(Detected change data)
»»
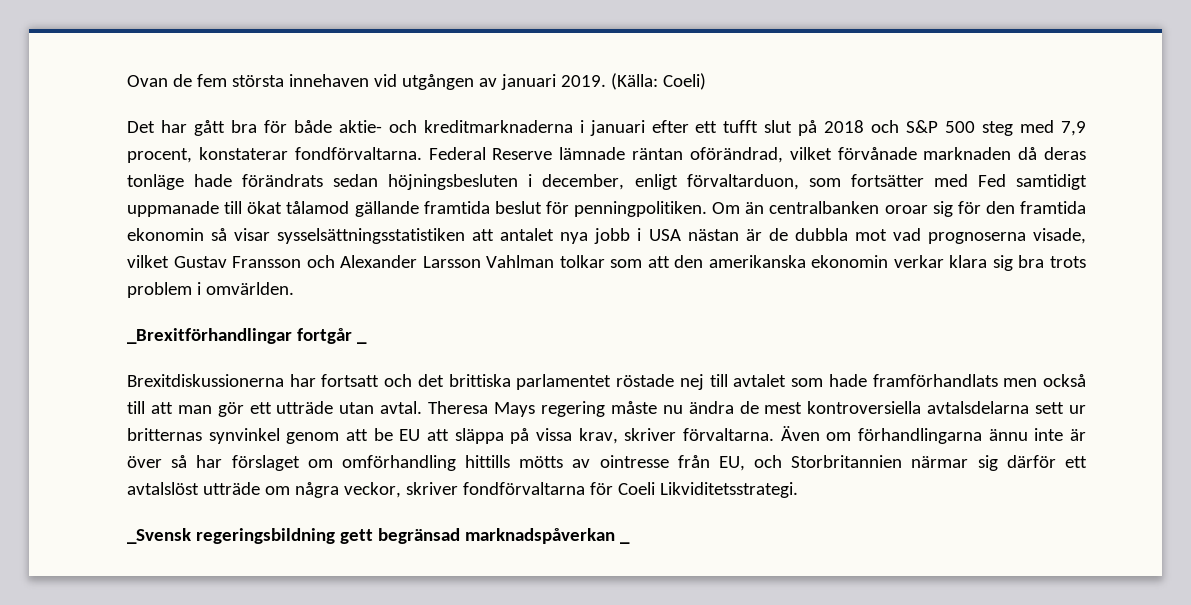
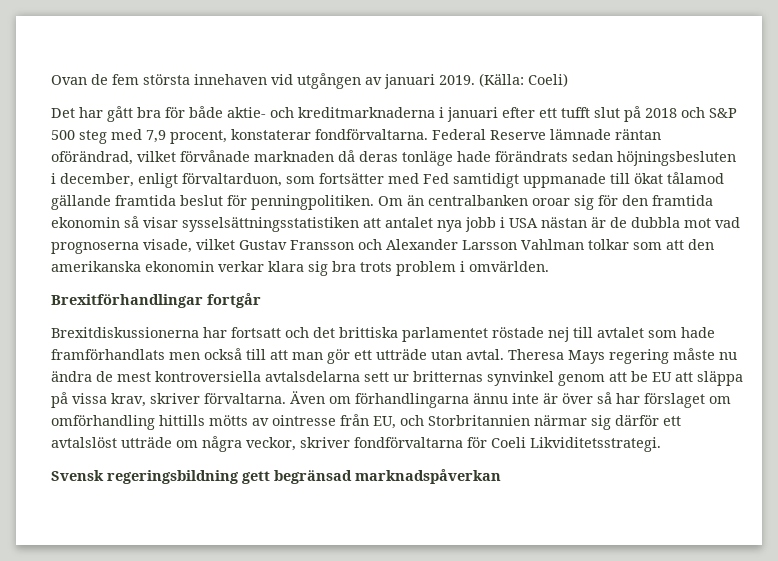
[127,328,292,344] _Brexitförhandlingar -> [51,294,203,308] Brexitförhandlingar
[356,341,367,344] _ -> (261, 300) none
[127,528,191,544] _Svensk -> [51,470,104,481] Svensk
[619,541,630,544] _ -> (501, 476) none

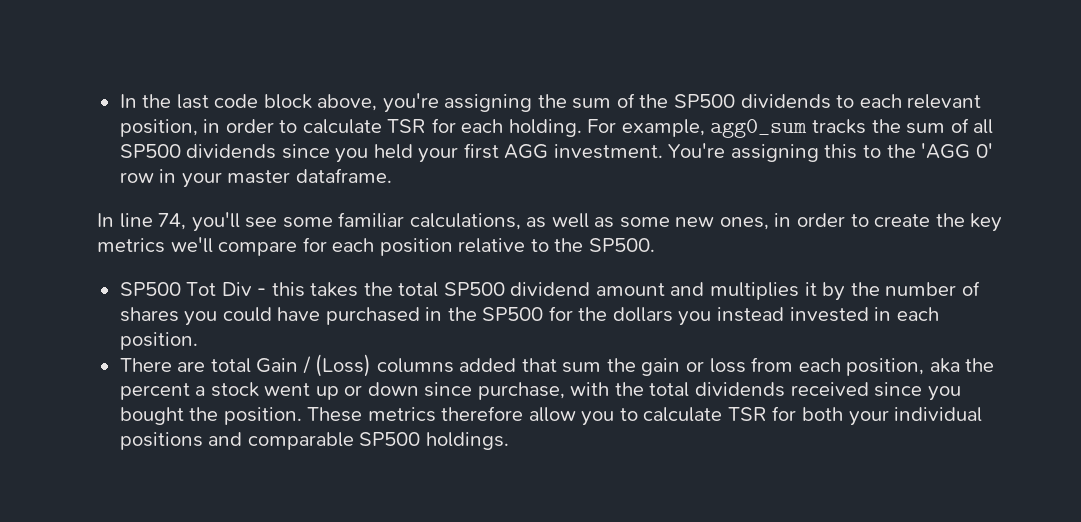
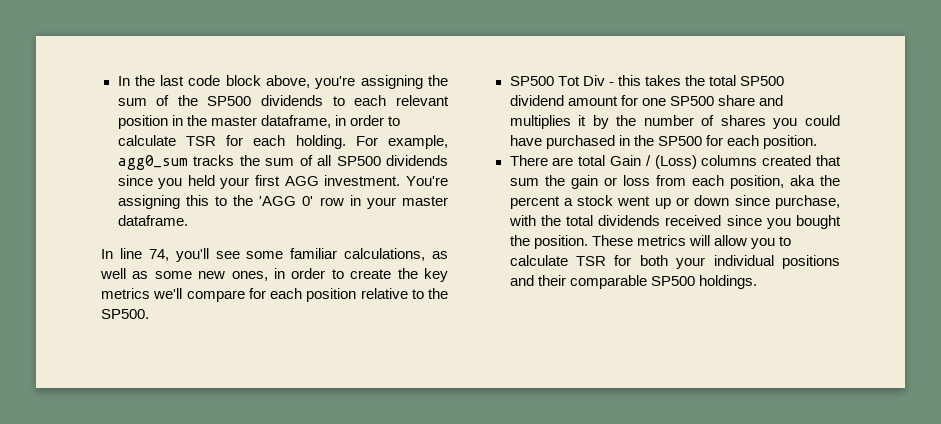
[119,119,198,137] position, -> [117,115,331,129] position in the master dataframe,
(665, 289) none -> [620,95,755,106] for one SP500 share
[578,307,892,326] the dollars you instead invested in -> (723, 140) none
[459,358,517,372] added -> [762,155,812,166] created
[441,406,524,421] therefore -> [688,235,710,246] will
(243, 439) none -> [537,275,566,286] their

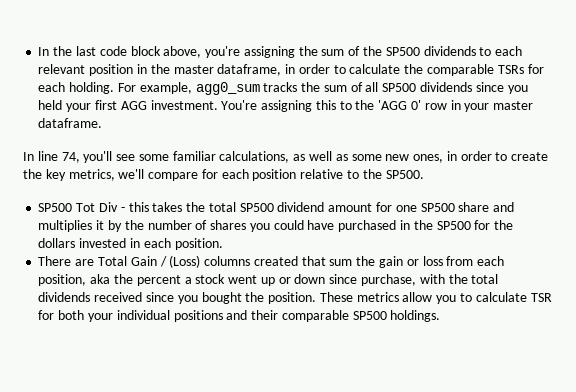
[185,136,216,146] TSR -> [404,64,524,76] the comparable TSRs
[101,288,150,299] metrics -> [68,169,115,181] metrics,
(723, 140) none -> [494,220,514,230] [38,238,140,248] the dollars invested in
[578,155,606,166] total -> [97,256,127,266] Total
[688,235,710,246] will -> (399, 297) none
««
▸ **Activity**
The reply should hold only the lines running from the top of the records to the line containing "[101,288,150,299] metrics ->", both included, copied exactly with no pictures.

▸ **Expected answer**
[127,328,292,344] _Brexitförhandlingar -> [51,294,203,308] Brexitförhandlingar
[356,341,367,344] _ -> (261, 300) none
[127,528,191,544] _Svensk -> [51,470,104,481] Svensk
[619,541,630,544] _ -> (501, 476) none

[119,119,198,137] position, -> [117,115,331,129] position in the master dataframe,
(665, 289) none -> [620,95,755,106] for one SP500 share
[578,307,892,326] the dollars you instead invested in -> (723, 140) none
[459,358,517,372] added -> [762,155,812,166] created
[441,406,524,421] therefore -> [688,235,710,246] will
(243, 439) none -> [537,275,566,286] their

[185,136,216,146] TSR -> [404,64,524,76] the comparable TSRs
[101,288,150,299] metrics -> [68,169,115,181] metrics,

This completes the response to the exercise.